A web site explores and celebrates all things Milwaukee

By Peg Fleury

[This article appeared in the Outpost Natural Foods Exchange magazine

soon after the Milwaukee Renaissance wiki site was created in 2005.]

 

Are you invested in Milwaukee, wish to see it thrive and want to know what is happening, often behind-the scenes? Then check out Milwaukee Renaissance!

This local wiki* web site with global perspectives is a real treasure trove. Its founder, James Godsil, says “it is a mirror of what’s going on in Milwaukee.” Because the city is profoundly diverse, this is reflected in the site’s postings. The home page states it is “meant to be a platform for the projects of passion and the voice of reason” and it defines renaissance as “the best of the old with the best of the new.”

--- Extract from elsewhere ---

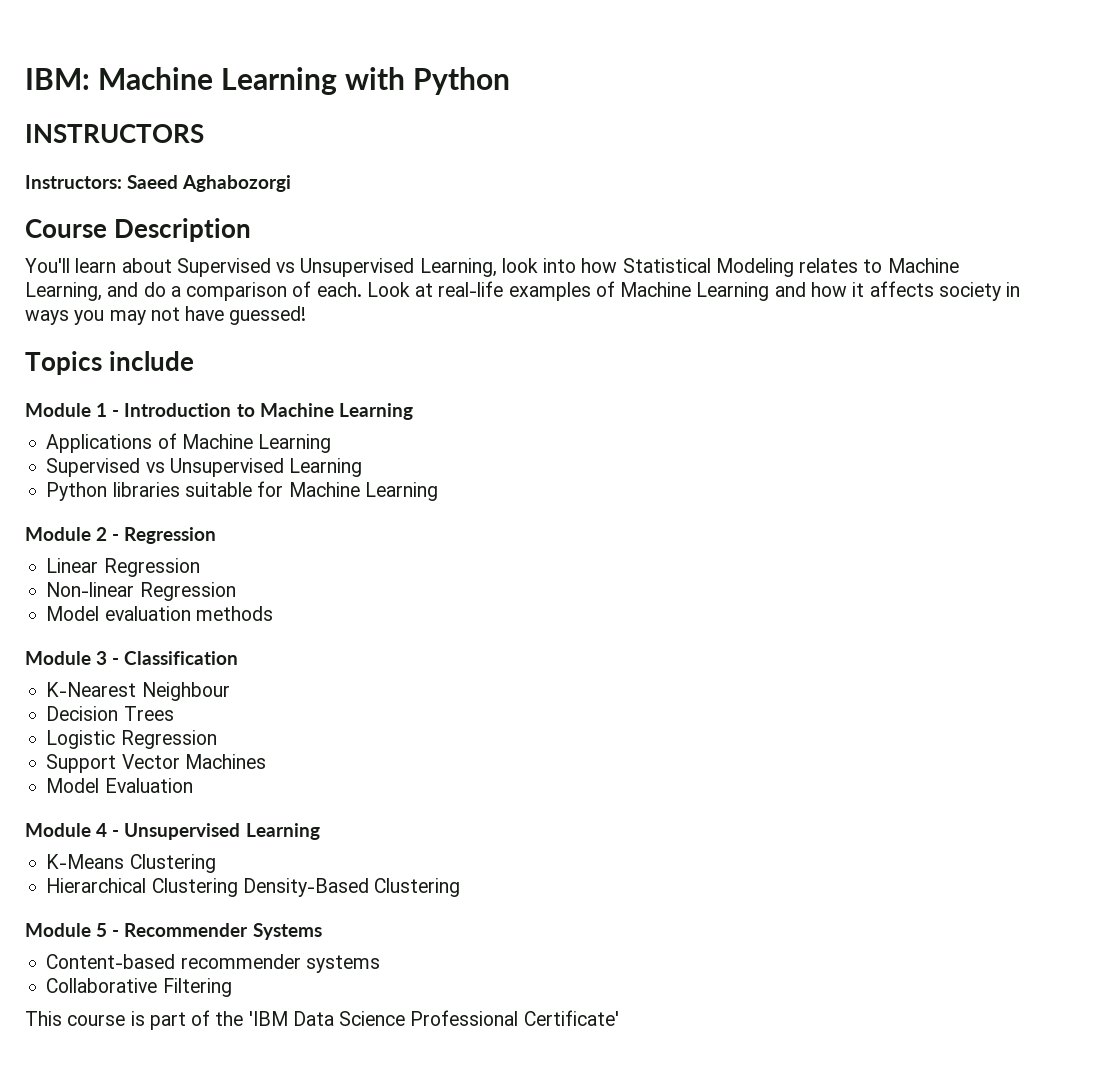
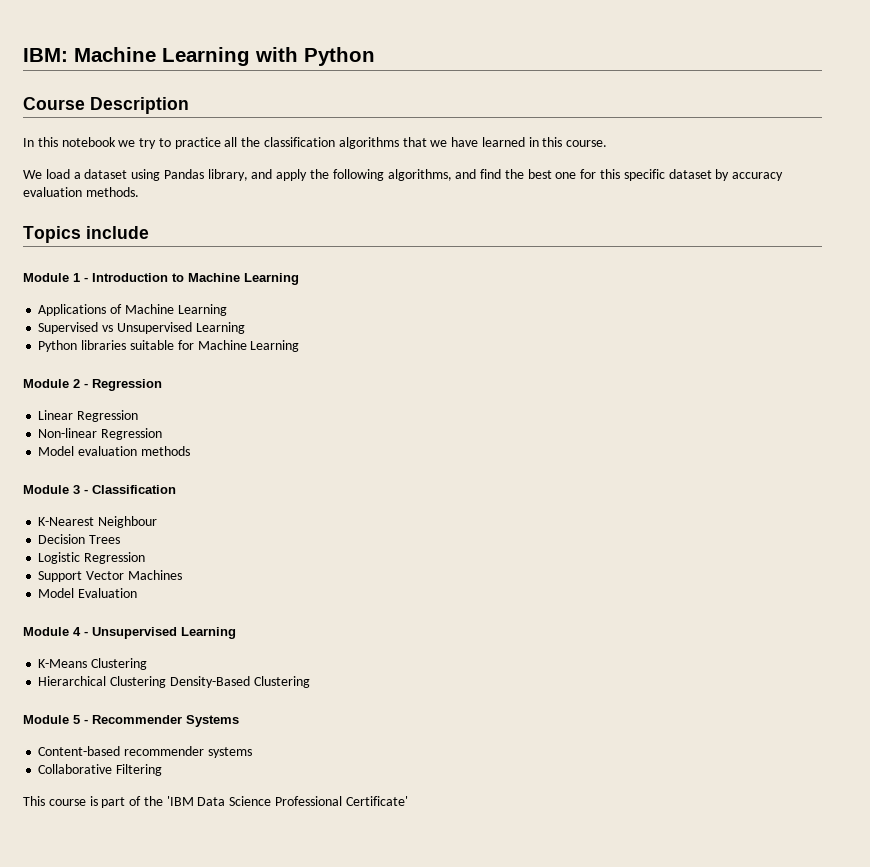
[25,124,204,143] [25,175,292,192] [25,218,252,242] [25,258,959,277] [25,281,1021,301] [25,306,307,325] INSTRUCTORS // Instructors: Saeed Aghabozorgi // Course Description // You'll learn about Supervised vs Unsupervised Learning, look into how Statistical Modeling relates to Machine Learning, and do a comparison of each. Look at real-life examples of Machine Learning and how it affects society in ways you may not have guessed! -> [23,97,189,114] [23,137,608,149] [23,169,784,181] [23,187,139,197] Course Description // In this notebook we try to practice all the classification algorithms that we have learned in this course. // We load a dataset using Pandas library, and apply the following algorithms, and find the best one for this specific dataset by accuracy evaluation methods.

James Godsil is first page of this now sprawling site, created throughout 2005.

Godsil welcomed users to the site in 2005 saying “Build and grow with the earth, one neighborhood, one rural community, at a time… in quest of some kind of renaissance.” Optimistically, he wrote “ Introducing an On-Line Magazine and Movement Resource, for Milwaukee first, but then for the Great Lakes cities, towns and rural communities, and always, God willing, open to the wider world, all of God’s children.” The results since then have thrilled him.

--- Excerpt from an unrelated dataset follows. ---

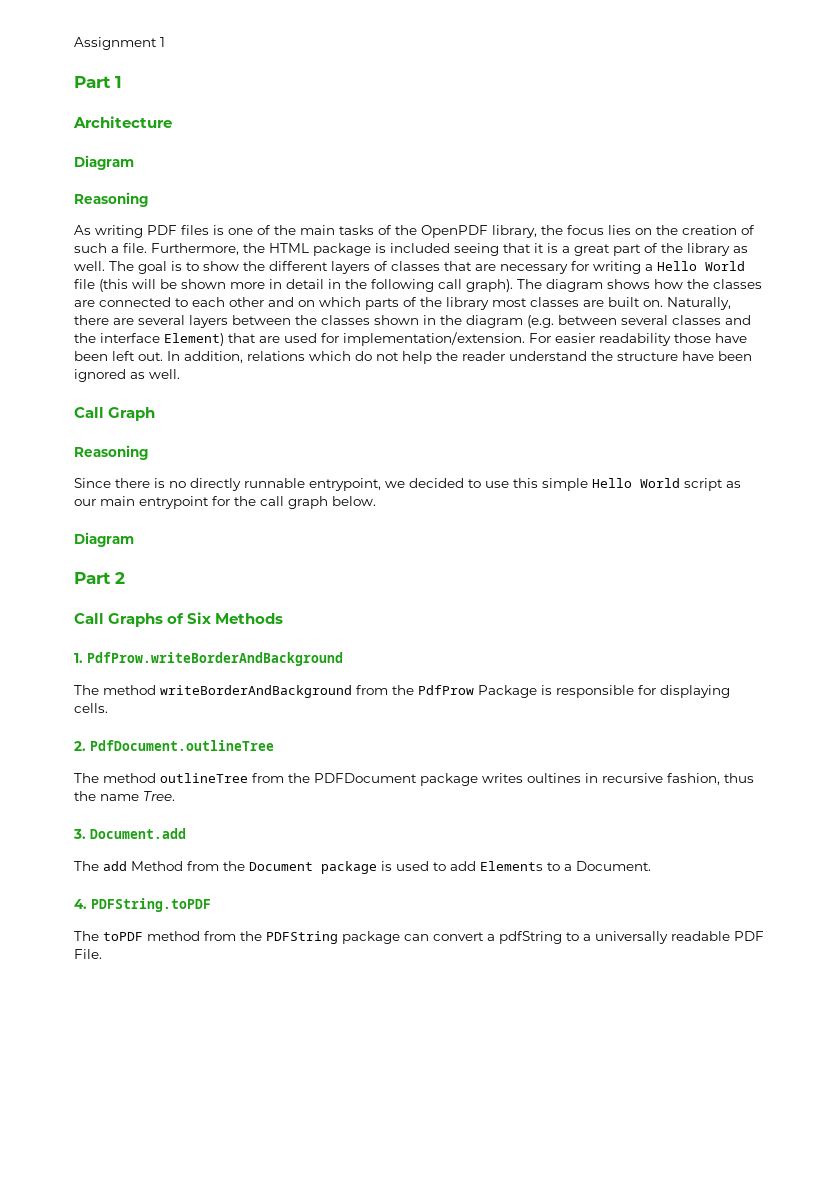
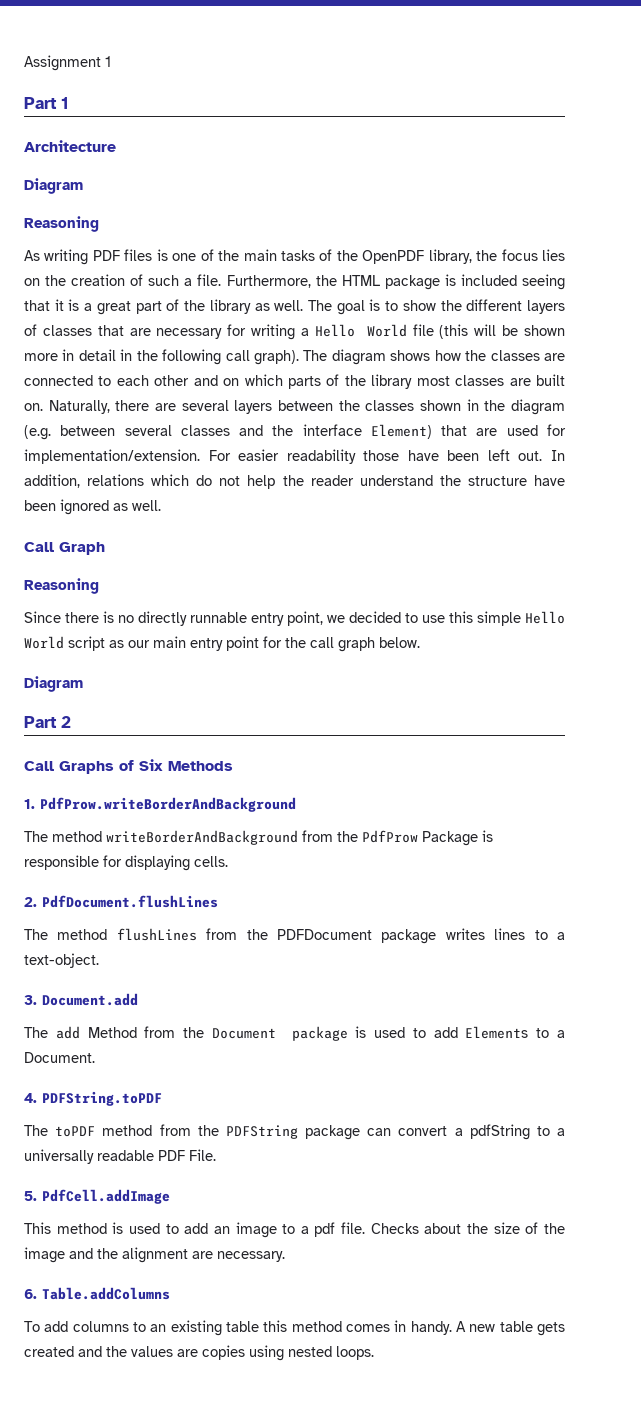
[309,478,381,491] entrypoint, -> [251,611,323,626] entry point,
[139,496,209,509] entrypoint -> [190,636,259,651] entry point
[90,740,274,751] [74,773,248,783] PdfDocument.outlineTree // The method outlineTree -> [42,895,218,908] [24,928,197,941] PdfDocument.flushLines // The method flushLines
[527,773,754,785] [74,791,175,801] oultines in recursive fashion, thus the name Tree. -> [494,928,565,940] [24,953,99,968] lines to a text-object.
(102, 954) none -> [24,1189,170,1204] [24,1222,565,1238] [24,1247,285,1263] [24,1287,170,1300] [24,1320,565,1336] [24,1345,374,1361] // 5. PdfCell.addImage // This method is used to add an image to a pdf file. Checks about the size of the image and the alignment are necessary. // 6. Table.addColumns // To add columns to an existing table this method comes in handy. A new table gets created and the values are copies using nested loops.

Godsil is president of Community Roofing and Restoration that he founded in 1975 – but he also describes himself as “a peddler of movements and worthy family enterprises.” Since its creation, he reports that Milwaukee Renaissance has had an impact in advancing the following:

  • urban farming and community gardens, including Growing Power

  • internet empowerment of citizens for personal and public profit

  • the renaissance of old city neighborhoods, including Riverwest, Harambee, Walnut Way, Bay View, etc.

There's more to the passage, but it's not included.